## Aim of the task
Among the entries below, retype exactly the lines starting with the one with "pouponnières à caractère" and going on through the one with "text: suivants d’investigation", but not the pictures.

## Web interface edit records
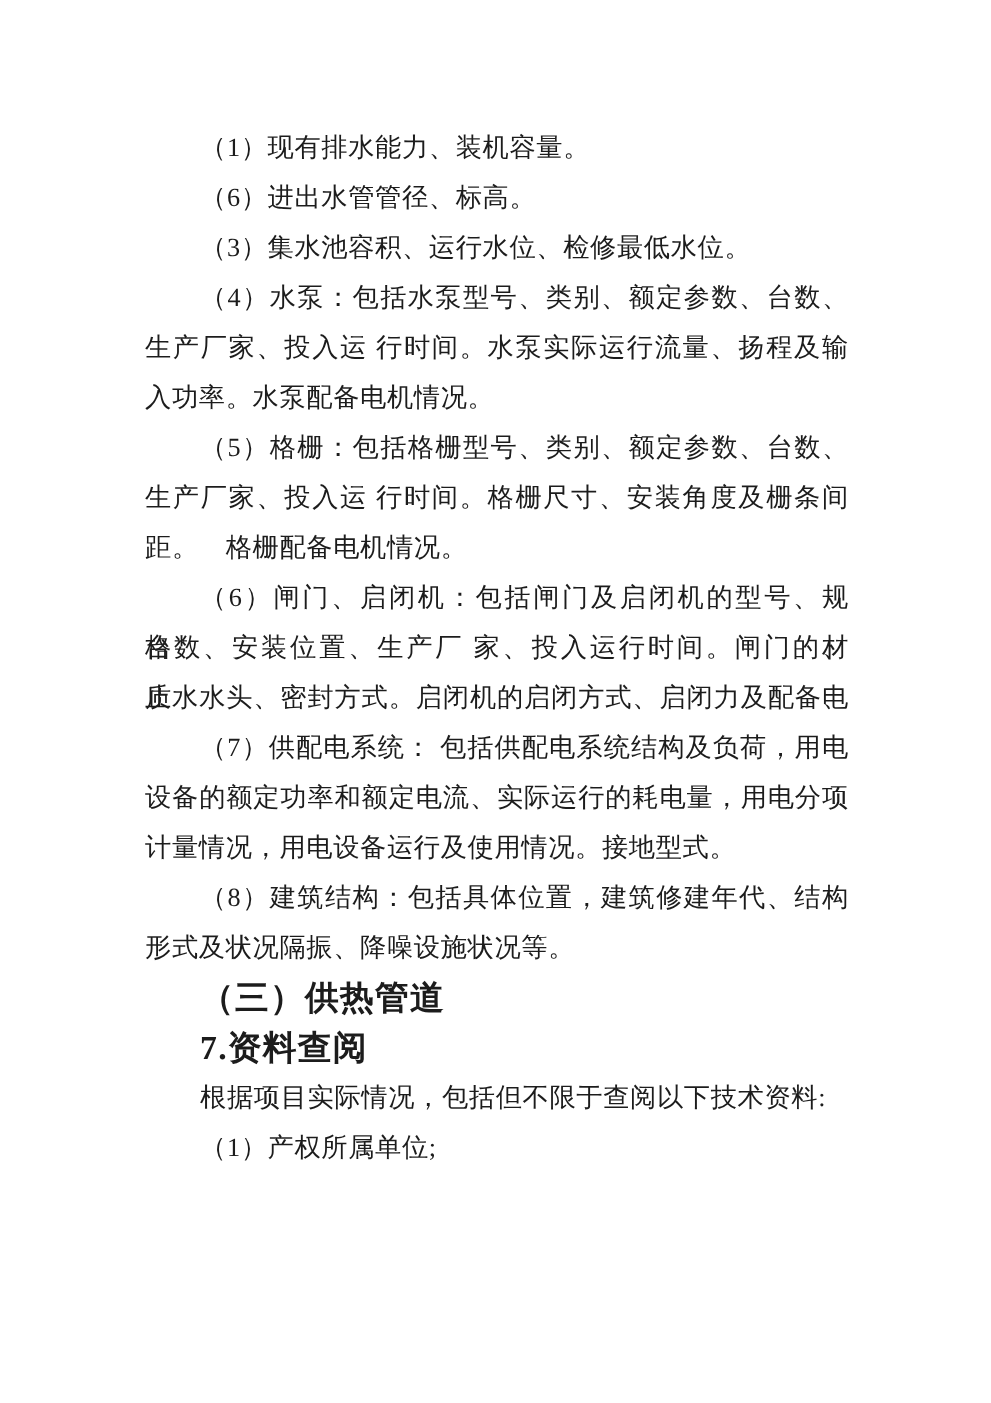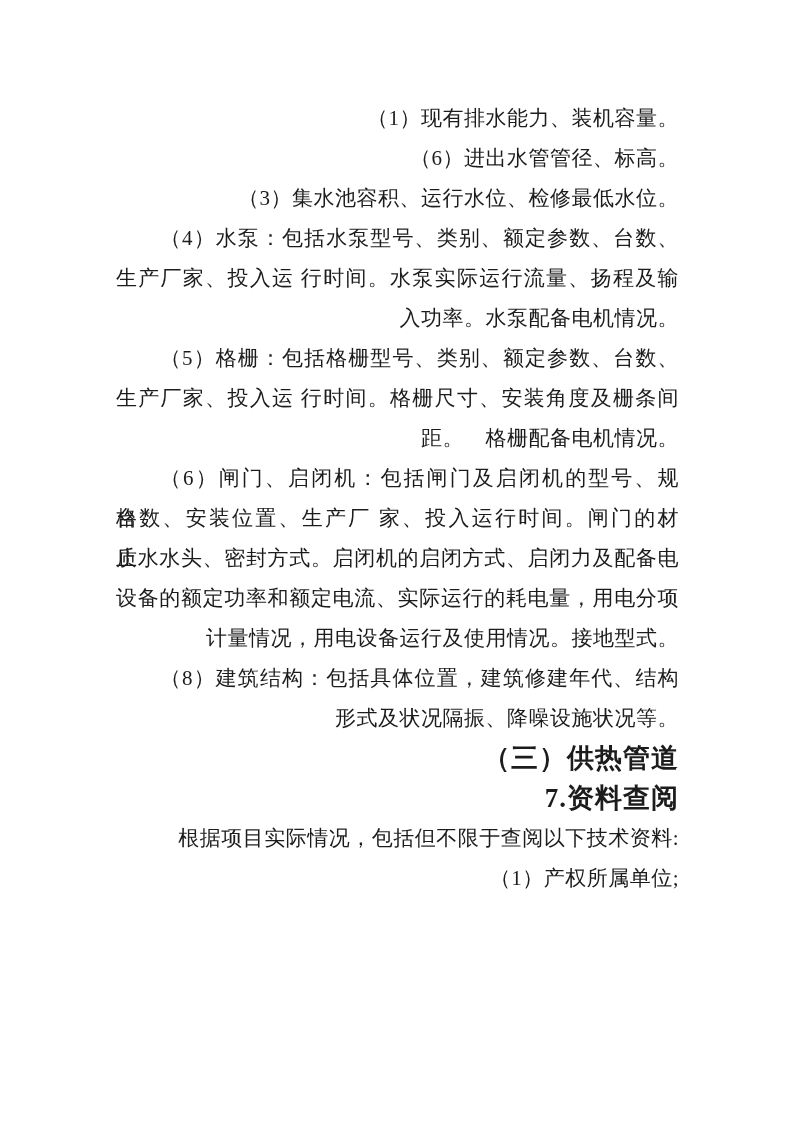"（1）现有排水能力、装机容量。" .line { text-align: right -> left }
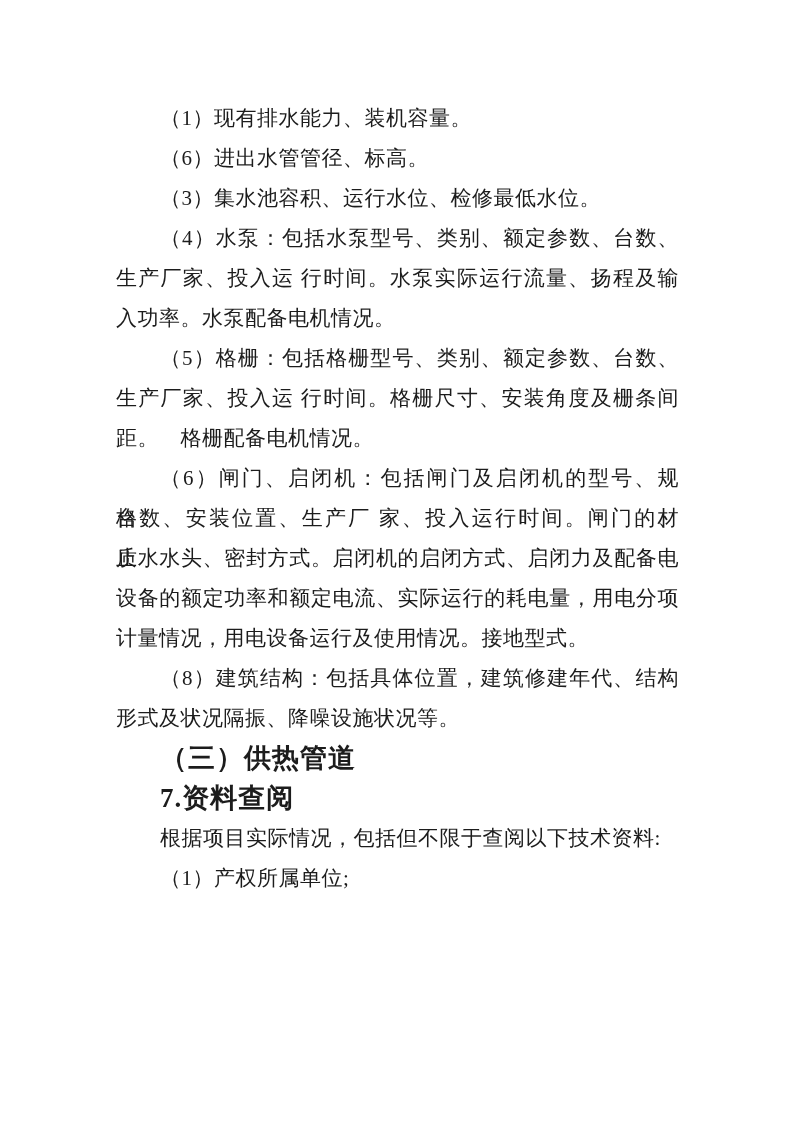"（7）供配电系统： 包括供配电系统结构及负荷，用电" div.line { html: none -> <div>（7）供配电系统： 包括供配电系统结构及负荷，用电</div> }
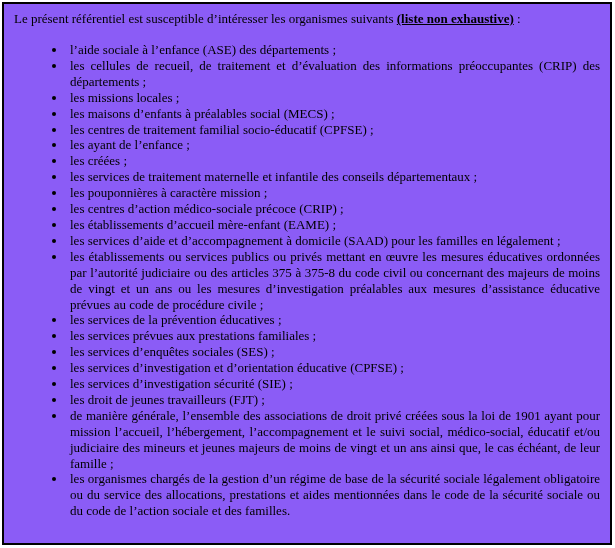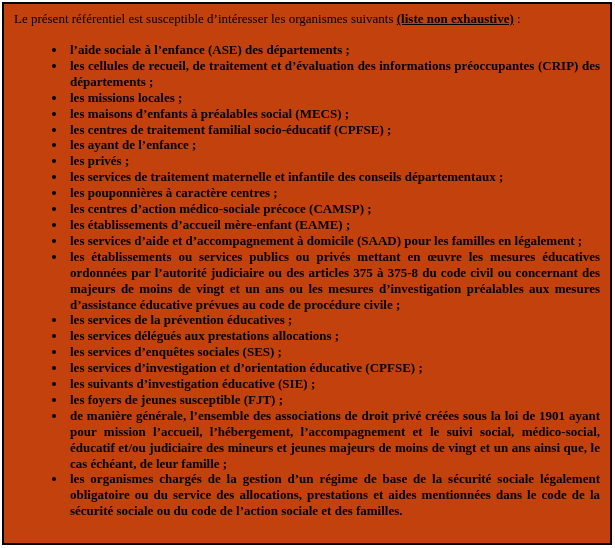"Le présent référentiel est susceptible" .box { background: #c2410c -> #8b5cf6 }
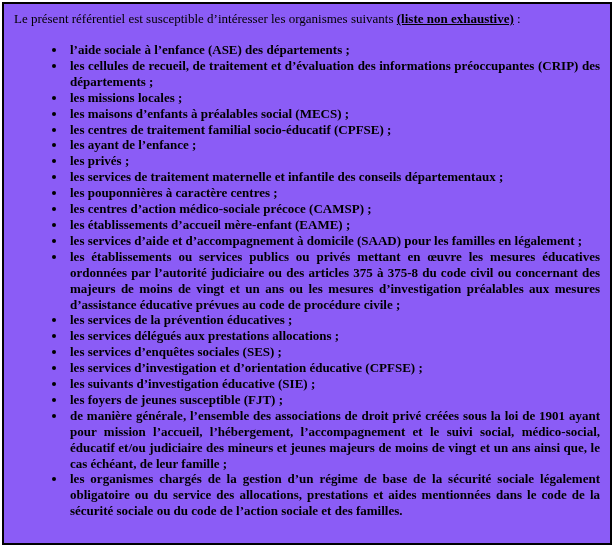"l’aide sociale à l’enfance (ASE)" ul.org-list li { font-weight: bold -> none }
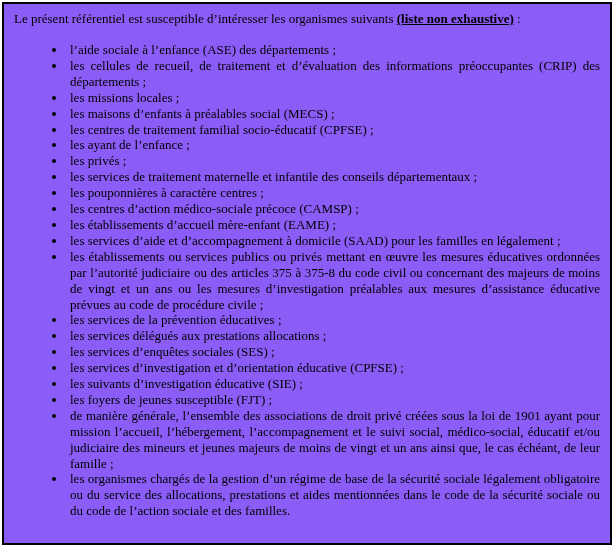"les privés ;" li { text: privés -> créées }
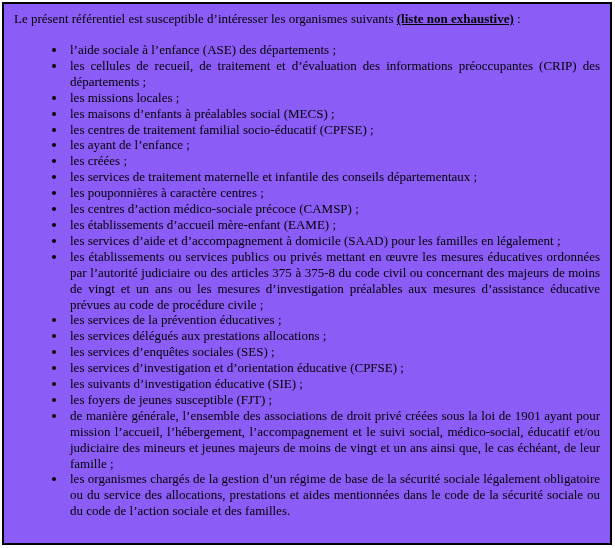"les pouponnières à caractère centres" li { text: centres -> mission }
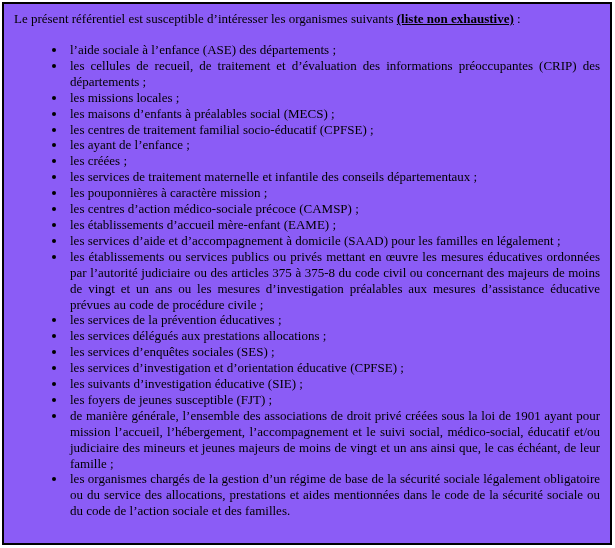"les centres d’action médico-sociale" li { text: CAMSP -> CRIP }
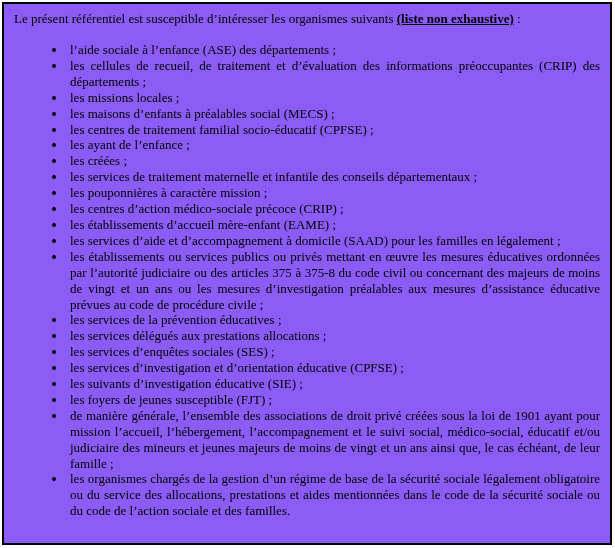"les services délégués aux prestations" li { text: délégués aux prestations allocations -> prévues aux prestations familiales }
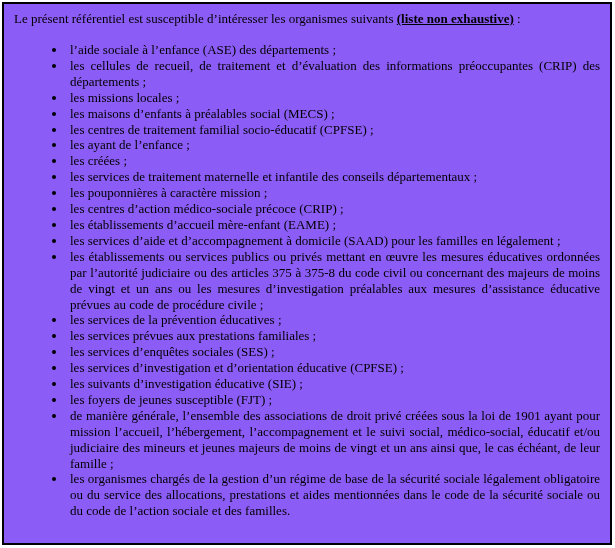"les suivants d’investigation éducative" li { text: suivants d’investigation éducative -> services d’investigation sécurité }
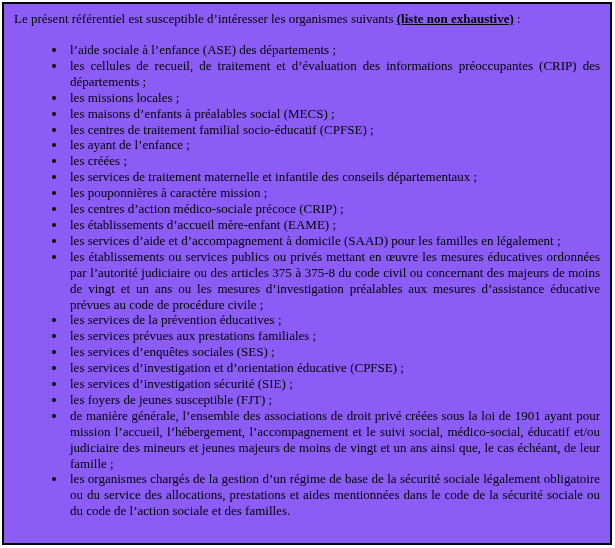"les foyers de jeunes susceptible" li { text: foyers de jeunes susceptible -> droit de jeunes travailleurs }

## Response below
"les pouponnières à caractère centres" li { text: centres -> mission }
"les centres d’action médico-sociale" li { text: CAMSP -> CRIP }
"les services délégués aux prestations" li { text: délégués aux prestations allocations -> prévues aux prestations familiales }
"les suivants d’investigation éducative" li { text: suivants d’investigation éducative -> services d’investigation sécurité }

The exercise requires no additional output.